After an intensive first working phase on the thematic strands of “Climate, Work and Innovation” and “Perspective for the Future, Respect and Participation”, our Project Fellows outlined the issues and topics they will work on throughout the course of the project. They were presented to the public at Innocracy Conference on November 17 where these impulse papers set the scene for a panel discussion amongst elected officials and leaders from the US Midwest as well as German transformation regions.

The future of industrial heartlands on both sides of the Atlantic stands at a crossroads. In both Germany and the United States, 2016 was characterised by the ascendance of right-wing politics, a trend exacerbated by the ascendance of right-wing politics bolstered by a perception of abandonment among the constituents of heartland communities.

In this working paper, through our own uniquely developed lenses, we reflect on the current challenges faced by post-in- dustrial heartland communities and regions, spanning three specific areas:

1. Work and Workforce
2. Democratic and Local Participation
3. The Political Future and Elections

For each area, we address what we believe to be the issues as they currently stand, discuss their importance to the future of the industrial heartlands, and work to develop our line of inquiry as a cohort.

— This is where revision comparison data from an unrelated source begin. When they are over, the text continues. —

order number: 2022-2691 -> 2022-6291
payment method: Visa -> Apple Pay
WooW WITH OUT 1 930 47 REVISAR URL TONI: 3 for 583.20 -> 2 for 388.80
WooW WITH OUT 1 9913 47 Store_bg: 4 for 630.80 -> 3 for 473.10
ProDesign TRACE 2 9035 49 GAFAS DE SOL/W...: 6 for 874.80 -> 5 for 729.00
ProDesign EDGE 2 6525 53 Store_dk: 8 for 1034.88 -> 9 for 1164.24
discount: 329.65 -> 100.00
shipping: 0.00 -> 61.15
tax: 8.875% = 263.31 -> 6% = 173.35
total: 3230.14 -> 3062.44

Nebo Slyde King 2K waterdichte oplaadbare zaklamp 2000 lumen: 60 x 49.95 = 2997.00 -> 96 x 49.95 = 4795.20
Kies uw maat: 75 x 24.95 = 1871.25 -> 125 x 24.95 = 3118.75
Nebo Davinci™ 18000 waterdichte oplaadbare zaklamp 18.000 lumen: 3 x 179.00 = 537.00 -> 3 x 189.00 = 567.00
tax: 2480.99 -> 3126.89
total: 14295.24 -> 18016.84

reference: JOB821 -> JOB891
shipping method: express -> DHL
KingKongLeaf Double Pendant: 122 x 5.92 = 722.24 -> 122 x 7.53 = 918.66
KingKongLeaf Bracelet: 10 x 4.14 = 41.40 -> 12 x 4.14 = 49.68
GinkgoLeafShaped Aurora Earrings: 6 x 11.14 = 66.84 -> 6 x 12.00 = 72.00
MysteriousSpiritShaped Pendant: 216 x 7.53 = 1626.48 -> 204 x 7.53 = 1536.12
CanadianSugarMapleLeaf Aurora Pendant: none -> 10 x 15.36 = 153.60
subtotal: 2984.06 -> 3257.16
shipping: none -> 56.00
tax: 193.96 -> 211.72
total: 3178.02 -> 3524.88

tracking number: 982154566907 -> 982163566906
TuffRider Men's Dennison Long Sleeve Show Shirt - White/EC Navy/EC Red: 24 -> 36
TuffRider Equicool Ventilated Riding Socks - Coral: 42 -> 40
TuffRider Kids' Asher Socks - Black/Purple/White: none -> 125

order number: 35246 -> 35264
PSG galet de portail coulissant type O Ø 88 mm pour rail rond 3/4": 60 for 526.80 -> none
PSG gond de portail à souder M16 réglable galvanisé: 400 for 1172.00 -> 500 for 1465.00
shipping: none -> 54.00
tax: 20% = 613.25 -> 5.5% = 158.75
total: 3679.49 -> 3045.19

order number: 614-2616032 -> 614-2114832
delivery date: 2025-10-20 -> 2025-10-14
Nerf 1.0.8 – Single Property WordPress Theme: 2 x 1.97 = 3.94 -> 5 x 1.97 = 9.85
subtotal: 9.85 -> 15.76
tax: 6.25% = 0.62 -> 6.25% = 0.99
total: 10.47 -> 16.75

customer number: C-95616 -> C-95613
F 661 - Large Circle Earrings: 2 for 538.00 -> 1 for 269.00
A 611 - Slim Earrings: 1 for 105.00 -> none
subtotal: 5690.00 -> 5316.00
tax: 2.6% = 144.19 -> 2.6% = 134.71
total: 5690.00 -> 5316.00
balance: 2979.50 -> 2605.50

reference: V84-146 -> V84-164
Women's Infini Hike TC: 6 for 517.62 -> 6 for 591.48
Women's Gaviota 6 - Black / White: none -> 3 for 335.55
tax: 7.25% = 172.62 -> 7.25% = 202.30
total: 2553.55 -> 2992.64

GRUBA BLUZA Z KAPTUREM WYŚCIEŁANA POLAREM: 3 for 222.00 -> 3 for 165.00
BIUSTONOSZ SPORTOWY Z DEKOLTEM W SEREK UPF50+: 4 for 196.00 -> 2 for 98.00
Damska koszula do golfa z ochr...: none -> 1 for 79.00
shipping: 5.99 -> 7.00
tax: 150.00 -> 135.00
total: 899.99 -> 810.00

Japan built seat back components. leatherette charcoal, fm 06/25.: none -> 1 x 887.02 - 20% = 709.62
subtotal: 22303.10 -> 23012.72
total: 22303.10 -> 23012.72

Industrial heartlands on both sides of the Atlantic have been at the forefront of fundamental transformations throughout the past decades and show similar contemporary phenomenologies. Specific socioeconomic geographies, from the American Midwest to eastern Germany, are challenged by surging illiberal populist movements. They face severe demographic challenges and are battlegrounds for escalating culture wars and rural-urban divisions. At the same time, industrial heartlands are bell weathers for successfully shaping inbound structural change. They are home to populations with extensive transformation experience and could, therefore, contribute valuable lessons in the processes that shape the systemic changes underway. This is all the more reason to shine a new spotlight on industrial heartlands, and in the following, we provide impulses on how to do so from a climate, work, and innovation perspective.